I have been asked to look into generating a dynamic SQL statement in a function on a Postgres DB. In the past, I have always preferred that the SQL be generated at the app level but in this case, we are trying to do this in the DB itself.
To make matters worse I will basically be given the table name and where clause to use as a filter. I won't know the number of columns since the table could vary.
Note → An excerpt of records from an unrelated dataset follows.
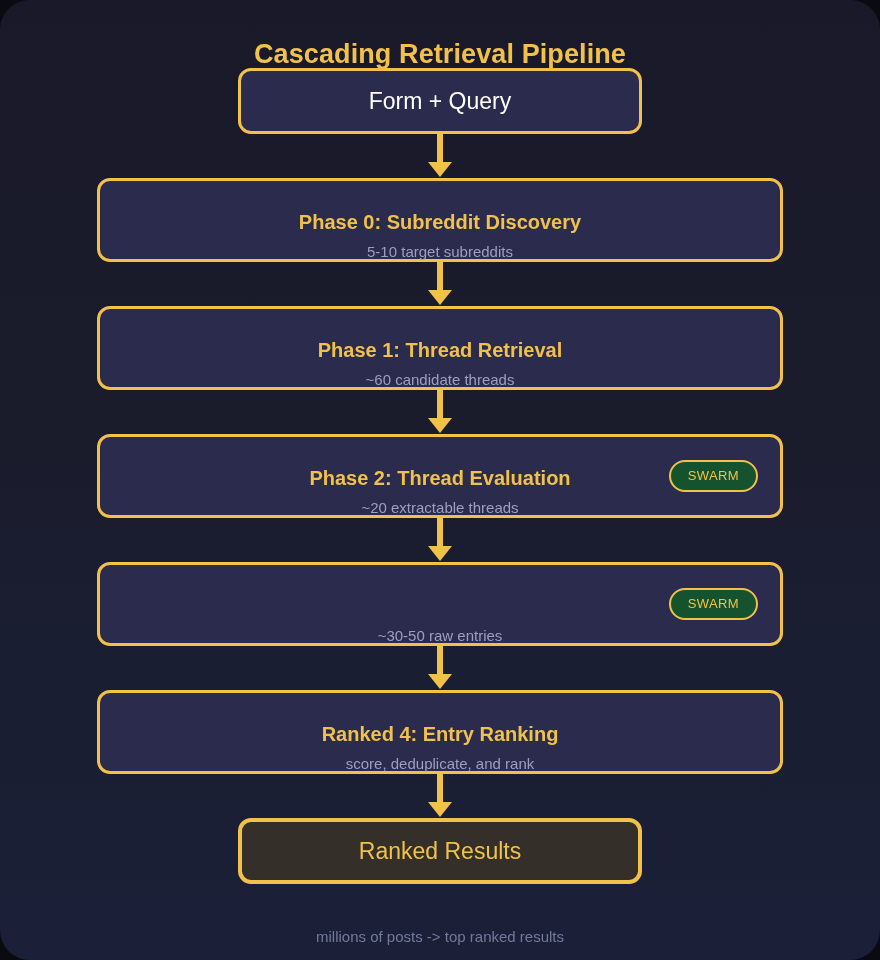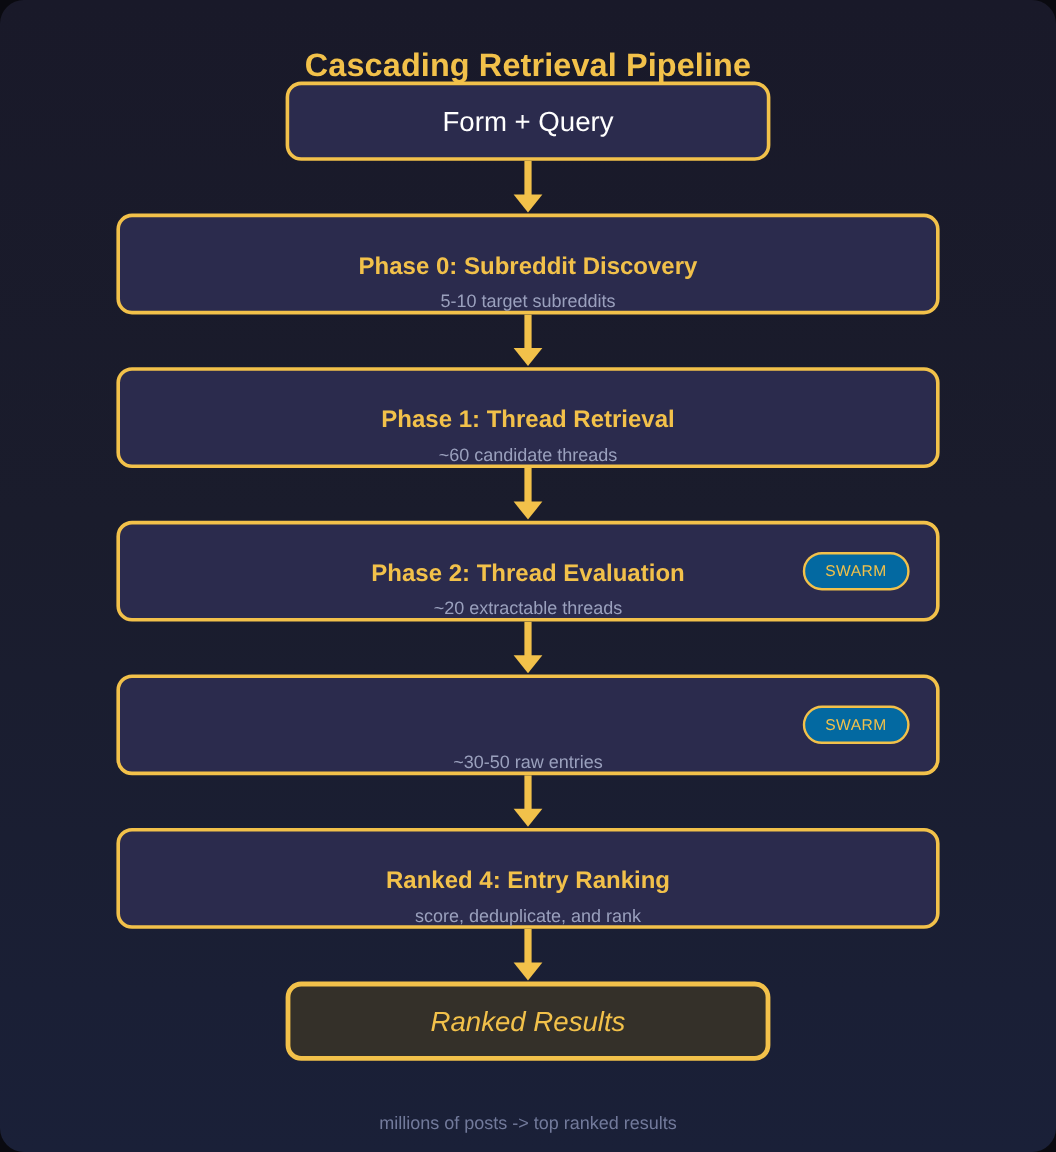--- a/index.html
+++ b/index.html
@@ -12,21 +12,21 @@
     height: 960px;
     overflow: hidden;
     font-family: "Liberation Sans", sans-serif;
   }
   #panel {
     position: absolute;
     left: 0; top: 0;
     width: 880px;
     height: 960px;
     box-sizing: border-box;
-    border-radius: 20px;
+    border-radius: 30px;
     background: linear-gradient(to bottom, #191929 0%, #1a1c2c 45%, #1a2038 100%);
     overflow: hidden;
   }
   #stack {
     position: absolute;
     left: 0; top: 0;
     width: 880px;
     display: flex;
     flex-direction: column;
     align-items: center;
@@ -60,21 +60,20 @@
     color: #ffffff;
     font-size: 23px;
   }
   .node-terminal.end {
     background: #343029;
     border-width: 4px;
   }
   .node-terminal.end .node-terminal-label {
     color: #f2c14a;
     font-size: 23px;
-    font-style: italic;
   }
   .node-terminal-label {
     line-height: 1;
   }
 
   
   .node-phase {
     box-sizing: border-box;
     position: relative;
     width: 686px;
@@ -99,21 +98,21 @@
     font-size: 15px;
     line-height: 1;
   }
   .swarm-badge {
     position: absolute;
     right: 22px;
     top: 50%;
     transform: translateY(-50%);
     box-sizing: border-box;
     padding: 7px 17px 8px 17px;
-    background: #0369a1;
+    background: #14532d;
     border: 2px solid #f2c14a;
     border-radius: 16px;
     color: #f2c14a;
     font-size: 13px;
     letter-spacing: 0.4px;
     line-height: 1;
   }
 
   
   .arrow {

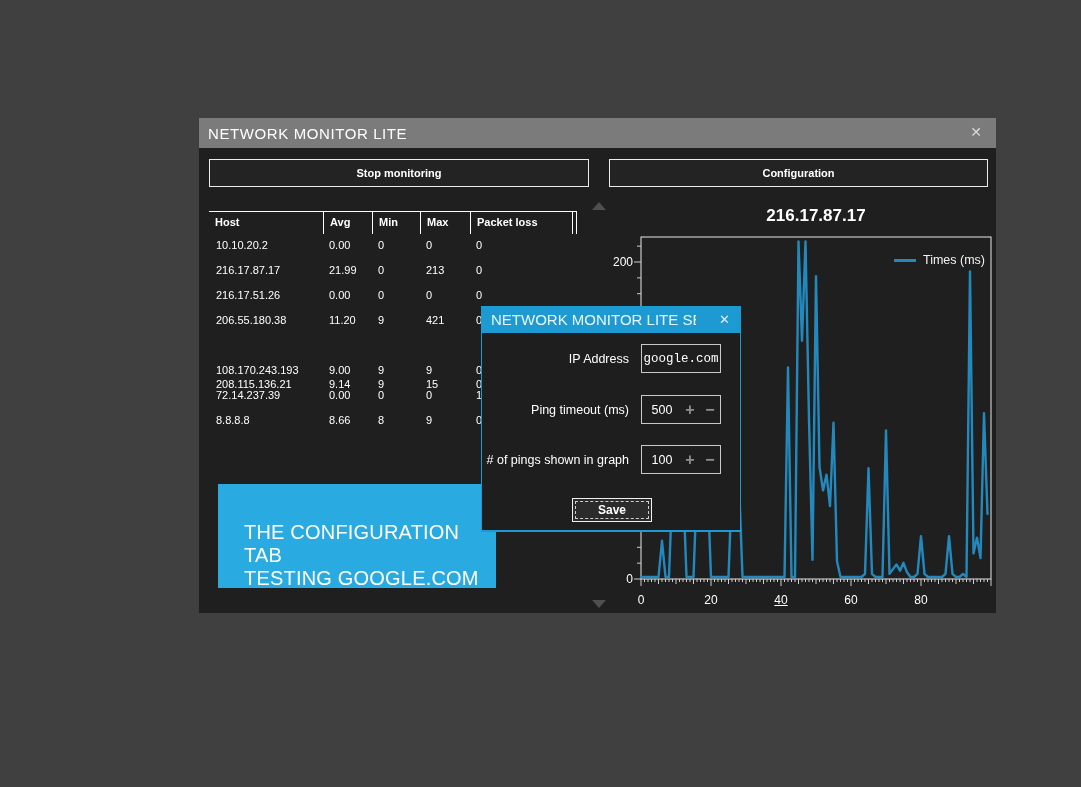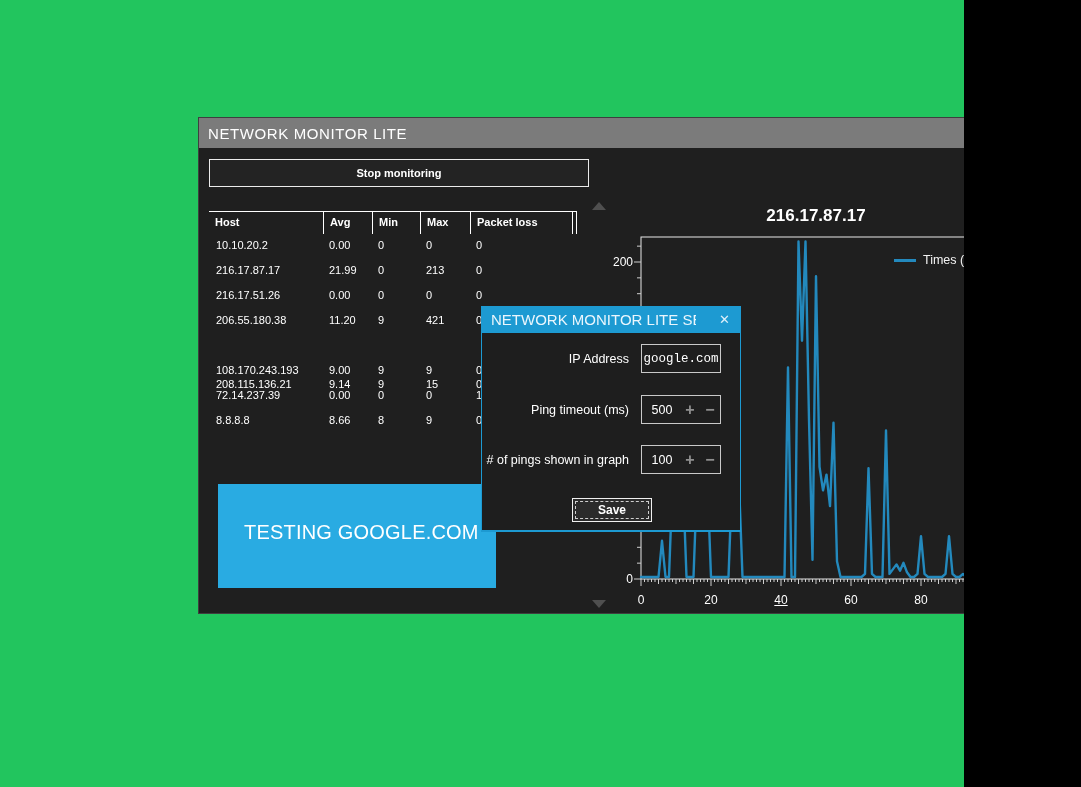--- a/index.html
+++ b/index.html
@@ -1,18 +1,18 @@
 <!DOCTYPE html>
 <html><head>
 <meta charset="utf-8">
 <style>
   * { box-sizing: border-box; margin: 0; padding: 0; }
   html,body { background:#000; }
   body { font-family:"Liberation Sans", sans-serif; }
-  .stage { position:relative; width:964px; height:787px; background:#22c55e; overflow:hidden; }
+  .stage { position:relative; width:1081px; height:787px; background:#404040; overflow:hidden; }
 
   
   .window { position:absolute; left:198px; top:117px; width:799px; height:497px;
             background:#1f1f1f; border:1px solid #3f3f3f; }
   .titlebar { position:absolute; left:0; top:0; right:0; height:30px; background:#7b7b7b;
               display:flex; align-items:center; }
   .titlebar .wtitle { color:#ffffff; font-size:15px; letter-spacing:0.6px; padding-left:9px; font-weight:400; }
   .titlebar .wclose { position:absolute; right:14px; top:6px; color:#d9d9d9; font-size:14px; cursor:default; }
 
   .btn { position:absolute; background:#232323; border:1px solid #ebebeb; color:#fff;
@@ -80,20 +80,21 @@
 
 <div class="stage">
   <div class="window">
 
     <div class="titlebar">
       <span class="wtitle">NETWORK MONITOR LITE</span>
       <span class="wclose">✕</span>
     </div>
 
     <button class="btn btn-stop">Stop monitoring</button>
+    <button class="btn btn-config">Configuration</button>
 
     <div class="table">
       <div class="thead">
           <div class="hcell" style="left: 0px; width: 114px;">Host</div>
           <div class="hcell" style="left: 114px; width: 49px; border-left: 1px solid rgb(255, 255, 255);">Avg</div>
           <div class="hcell" style="left: 163px; width: 48px; border-left: 1px solid rgb(255, 255, 255);">Min</div>
           <div class="hcell" style="left: 211px; width: 50px; border-left: 1px solid rgb(255, 255, 255);">Max</div>
           <div class="hcell" style="left: 261px; width: 102px; border-left: 1px solid rgb(255, 255, 255);">Packet loss</div>
           <div class="hdr-dbl"></div>
         </div>
@@ -296,20 +297,21 @@
         <div class="xlab" style="left: 567px; text-decoration: underline;">40</div>
         <div class="xlab" style="left: 637px;">60</div>
         <div class="xlab" style="left: 707px;">80</div>
       </div>
     <div class="legend">
       <span class="swatch" style="background: rgb(35, 137, 189);"></span>
       <span class="ltext">Times (ms)</span>
     </div>
 
     <div class="banner" style="background: rgb(41, 171, 226);">
+      <div>THE CONFIGURATION TAB</div>
       <div>TESTING GOOGLE.COM</div>
     </div>
 
     <div class="dialog" style="border-bottom-color: rgb(29, 154, 210); border-right-color: rgb(29, 154, 210); border-left-color: rgb(29, 154, 210);">
       <div class="dlg-title" style="background: rgb(29, 154, 210);">
         <span class="dtext">NETWORK MONITOR LITE SE...</span>
         <span class="dclose">✕</span>
       </div>
 
       <div class="f-label fl-1">IP Address</div>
I have looked at both returning JSON and using a polymorphic type return value. I am trying to avoid any SQL injection on these queries and would like to know from the Postgres gurus if this function is vulnerable to SQL injection in your eyes? This is is really just a dumbed down piece of code to learn how to do things in Postgres since I come from an Oracle background.
Function 1:
CREATE OR REPLACE FUNCTION ksh.get_data_json( p_table text,
p_column text,
p_value text)
RETURNS SETOF json
LANGUAGE 'plpgsql'
AS $BODY$
DECLARE
query TEXT := 'SELECT json_agg(e) FROM (SELECT * FROM ' ||quote_ident(p_table);
BEGIN
IF p_column IS NOT NULL THEN
query := query || ' WHERE ' || quote_ident(p_column) || ' = ' ||quote_literal(p_value)||')e';
END IF;
RETURN QUERY EXECUTE query;
END;
$BODY$;
Function 2:
CREATE OR REPLACE FUNCTION ksh.get_data_poly(_tbl_type anyelement, _col text, _value text)
RETURNS SETOF anyelement
LANGUAGE plpgsql AS
$func$
BEGIN
RETURN QUERY EXECUTE format('
SELECT *
FROM %s WHERE ' || quote_ident(_col) ||' = '|| quote_literal(_value)||
'ORDER BY 1'
, pg_typeof(_tbl_type))
USING _col,_value;
END
$func$;
Your attempts are safe against SQL injection. Basics:
Some functional / syntactical issues remain.
CREATE OR REPLACE FUNCTION ksh.get_data_json( _table text, _column text, _value text)
RETURNS SETOF json
LANGUAGE plpgsql AS
$func$
BEGIN
-- These asserts are optional, but recommended.
-- Makes the rest simpler & safer, too
IF _table <> '' THEN -- all good
ELSE RAISE EXCEPTION '_table missing!';
END IF;
IF _column <> '' THEN -- all good
ELSE RAISE EXCEPTION '_column missing!';
END IF;
IF _value <> '' THEN -- all good
ELSE RAISE EXCEPTION '_value missing!';
END IF;
RETURN QUERY EXECUTE format(
'SELECT to_json(%1$I.*) FROM %1$I WHERE %2$I = %3$L'
, _table, _column, _value
);
END
$func$;
Call (plain):
SELECT * FROM ksh.get_data_json('tbl', 'col1', '1');
Use format()
to make your live easier.
I added some asserts. Alternatively, make the function STRICT
- so it returns null on null input.
Since you return SETOF json
, don't aggregate all rows. Pass one JSON value per result row instead.
I use to_json(%1$I.*)
rather than just to_json(%1$I)
, so that a column name cannot overrule an identical table name.
Looks inspired by my old post:
But not quite there, yet.
CREATE OR REPLACE FUNCTION ksh.get_data_poly(_tbl_type anyelement, _col text, _val text)
RETURNS SETOF anyelement
LANGUAGE plpgsql AS
$func$
BEGIN
RETURN QUERY EXECUTE format(
'SELECT * FROM %1$s WHERE %2$I = %3$L' -- ORDER BY 1 (???)
, pg_typeof(_tbl_type), _col, _val
);
END
$func$;
Call (important!):
SELECT * FROM pg_temp.get_data_poly(NULL::tbl, 'col1', '1');
Since the data type of the passed column is unknown, we cannot pass the value as value safely. Instead, concatenate a string constant.